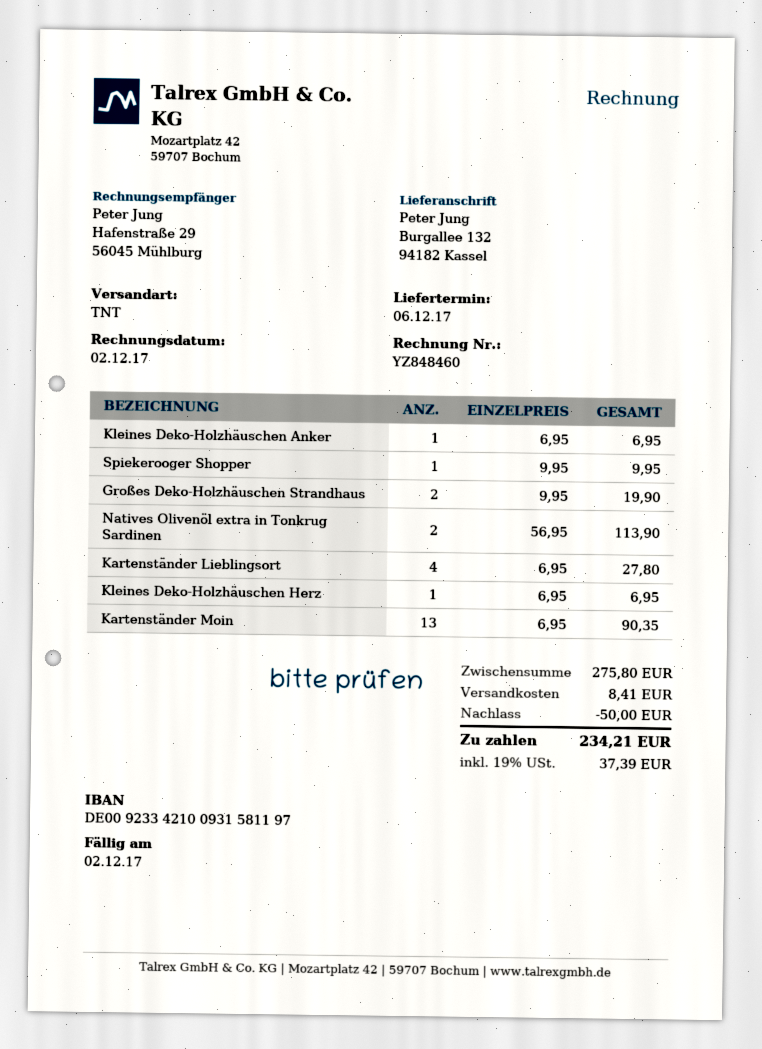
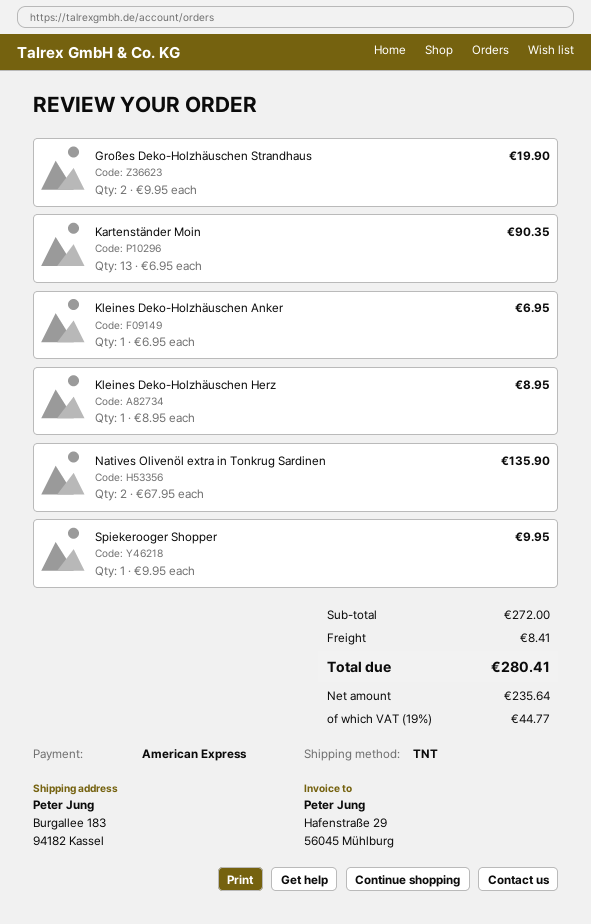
ship to: Burgallee 132, 94182 Kassel -> Burgallee 183, 94182 Kassel
Natives Olivenöl extra in Tonkrug Sardinen: 2 x 56.95 = 113.90 -> 2 x 67.95 = 135.90
Kartenständer Lieblingsort: 4 x 6.95 = 27.80 -> none
Kleines Deko-Holzhäuschen Herz: 1 x 6.95 = 6.95 -> 1 x 8.95 = 8.95
subtotal: 275.80 -> 272.00
discount: 50.00 -> none
tax: 19% = 37.39 -> 19% = 44.77
total: 234.21 -> 280.41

### Exercise details:
Every line containing the string "none" is required; copy each such line from the data.

### Response to the task:
Kartenständer Lieblingsort: 4 x 6.95 = 27.80 -> none
discount: 50.00 -> none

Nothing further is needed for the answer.